TASK DETAILS =
Repeat the entries verbatim.
-------- MATERIAL FOR THE TASK --------
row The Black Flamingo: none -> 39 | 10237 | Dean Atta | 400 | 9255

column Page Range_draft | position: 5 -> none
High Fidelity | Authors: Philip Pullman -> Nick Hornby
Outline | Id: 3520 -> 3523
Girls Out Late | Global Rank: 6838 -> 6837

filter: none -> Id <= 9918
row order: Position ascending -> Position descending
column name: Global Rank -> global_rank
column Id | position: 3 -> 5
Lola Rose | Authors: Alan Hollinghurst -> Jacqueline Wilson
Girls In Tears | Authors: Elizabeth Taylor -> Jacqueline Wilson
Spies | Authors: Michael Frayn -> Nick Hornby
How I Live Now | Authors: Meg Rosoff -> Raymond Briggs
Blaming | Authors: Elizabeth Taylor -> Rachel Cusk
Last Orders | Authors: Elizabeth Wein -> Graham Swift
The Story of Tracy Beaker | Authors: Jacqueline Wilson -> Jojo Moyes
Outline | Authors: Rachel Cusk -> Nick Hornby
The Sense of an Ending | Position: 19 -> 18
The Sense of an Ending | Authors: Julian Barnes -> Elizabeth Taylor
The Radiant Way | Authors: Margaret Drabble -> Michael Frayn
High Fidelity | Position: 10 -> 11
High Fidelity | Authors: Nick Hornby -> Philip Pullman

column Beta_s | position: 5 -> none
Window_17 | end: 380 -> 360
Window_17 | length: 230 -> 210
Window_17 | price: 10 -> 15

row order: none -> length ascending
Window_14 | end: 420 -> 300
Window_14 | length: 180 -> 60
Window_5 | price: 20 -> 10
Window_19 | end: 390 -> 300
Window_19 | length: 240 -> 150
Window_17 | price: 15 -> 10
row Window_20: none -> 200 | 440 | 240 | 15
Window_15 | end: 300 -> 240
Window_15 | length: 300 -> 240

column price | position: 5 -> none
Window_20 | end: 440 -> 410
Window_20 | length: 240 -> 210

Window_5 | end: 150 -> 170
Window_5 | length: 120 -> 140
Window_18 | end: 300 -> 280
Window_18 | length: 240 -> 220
--------
RESPONSE TO THIS EXERCISE =
row The Black Flamingo: none -> 39 | 10237 | Dean Atta | 400 | 9255

column Page Range_draft | position: 5 -> none
High Fidelity | Authors: Philip Pullman -> Nick Hornby
Outline | Id: 3520 -> 3523
Girls Out Late | Global Rank: 6838 -> 6837

filter: none -> Id <= 9918
row order: Position ascending -> Position descending
column name: Global Rank -> global_rank
column Id | position: 3 -> 5
Lola Rose | Authors: Alan Hollinghurst -> Jacqueline Wilson
Girls In Tears | Authors: Elizabeth Taylor -> Jacqueline Wilson
Spies | Authors: Michael Frayn -> Nick Hornby
How I Live Now | Authors: Meg Rosoff -> Raymond Briggs
Blaming | Authors: Elizabeth Taylor -> Rachel Cusk
Last Orders | Authors: Elizabeth Wein -> Graham Swift
The Story of Tracy Beaker | Authors: Jacqueline Wilson -> Jojo Moyes
Outline | Authors: Rachel Cusk -> Nick Hornby
The Sense of an Ending | Position: 19 -> 18
The Sense of an Ending | Authors: Julian Barnes -> Elizabeth Taylor
The Radiant Way | Authors: Margaret Drabble -> Michael Frayn
High Fidelity | Position: 10 -> 11
High Fidelity | Authors: Nick Hornby -> Philip Pullman

column Beta_s | position: 5 -> none
Window_17 | end: 380 -> 360
Window_17 | length: 230 -> 210
Window_17 | price: 10 -> 15

row order: none -> length ascending
Window_14 | end: 420 -> 300
Window_14 | length: 180 -> 60
Window_5 | price: 20 -> 10
Window_19 | end: 390 -> 300
Window_19 | length: 240 -> 150
Window_17 | price: 15 -> 10
row Window_20: none -> 200 | 440 | 240 | 15
Window_15 | end: 300 -> 240
Window_15 | length: 300 -> 240

column price | position: 5 -> none
Window_20 | end: 440 -> 410
Window_20 | length: 240 -> 210

Window_5 | end: 150 -> 170
Window_5 | length: 120 -> 140
Window_18 | end: 300 -> 280
Window_18 | length: 240 -> 220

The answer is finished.